*Your assignment*
Please report every line from the material that contains the word "организациями".

*Dataset records*

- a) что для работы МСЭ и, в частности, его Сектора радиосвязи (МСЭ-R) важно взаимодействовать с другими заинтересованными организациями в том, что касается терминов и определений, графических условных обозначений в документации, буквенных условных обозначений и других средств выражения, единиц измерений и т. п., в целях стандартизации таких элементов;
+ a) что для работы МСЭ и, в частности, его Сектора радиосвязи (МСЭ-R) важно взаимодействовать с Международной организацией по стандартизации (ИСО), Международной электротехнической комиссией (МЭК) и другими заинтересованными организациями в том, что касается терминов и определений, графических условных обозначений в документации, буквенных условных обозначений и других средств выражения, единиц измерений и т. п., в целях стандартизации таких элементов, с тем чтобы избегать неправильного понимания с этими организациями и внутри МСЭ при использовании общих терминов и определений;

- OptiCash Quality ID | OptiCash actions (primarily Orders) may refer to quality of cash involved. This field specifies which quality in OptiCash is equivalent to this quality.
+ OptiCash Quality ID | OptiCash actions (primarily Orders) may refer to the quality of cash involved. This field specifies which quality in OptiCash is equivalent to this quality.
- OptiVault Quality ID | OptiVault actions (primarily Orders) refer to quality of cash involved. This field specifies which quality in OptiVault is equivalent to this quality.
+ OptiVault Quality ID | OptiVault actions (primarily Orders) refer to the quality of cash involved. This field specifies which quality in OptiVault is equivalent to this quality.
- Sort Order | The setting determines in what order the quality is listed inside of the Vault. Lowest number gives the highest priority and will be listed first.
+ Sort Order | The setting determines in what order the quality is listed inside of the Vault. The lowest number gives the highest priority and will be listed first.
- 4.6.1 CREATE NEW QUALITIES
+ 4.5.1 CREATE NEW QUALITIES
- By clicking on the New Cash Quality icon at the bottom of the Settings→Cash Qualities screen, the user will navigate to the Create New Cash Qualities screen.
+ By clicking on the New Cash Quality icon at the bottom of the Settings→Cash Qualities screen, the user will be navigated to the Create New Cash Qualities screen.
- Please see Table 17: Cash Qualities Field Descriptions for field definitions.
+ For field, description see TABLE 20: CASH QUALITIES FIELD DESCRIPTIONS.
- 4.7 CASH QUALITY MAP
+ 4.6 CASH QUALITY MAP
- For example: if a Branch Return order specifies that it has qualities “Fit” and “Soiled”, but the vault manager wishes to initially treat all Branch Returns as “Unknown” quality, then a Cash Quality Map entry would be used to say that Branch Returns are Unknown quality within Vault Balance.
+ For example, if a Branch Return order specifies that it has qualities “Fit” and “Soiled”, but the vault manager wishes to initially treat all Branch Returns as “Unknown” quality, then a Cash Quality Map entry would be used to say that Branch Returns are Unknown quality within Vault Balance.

*Worked solution*
- a) что для работы МСЭ и, в частности, его Сектора радиосвязи (МСЭ-R) важно взаимодействовать с другими заинтересованными организациями в том, что касается терминов и определений, графических условных обозначений в документации, буквенных условных обозначений и других средств выражения, единиц измерений и т. п., в целях стандартизации таких элементов;
+ a) что для работы МСЭ и, в частности, его Сектора радиосвязи (МСЭ-R) важно взаимодействовать с Международной организацией по стандартизации (ИСО), Международной электротехнической комиссией (МЭК) и другими заинтересованными организациями в том, что касается терминов и определений, графических условных обозначений в документации, буквенных условных обозначений и других средств выражения, единиц измерений и т. п., в целях стандартизации таких элементов, с тем чтобы избегать неправильного понимания с этими организациями и внутри МСЭ при использовании общих терминов и определений;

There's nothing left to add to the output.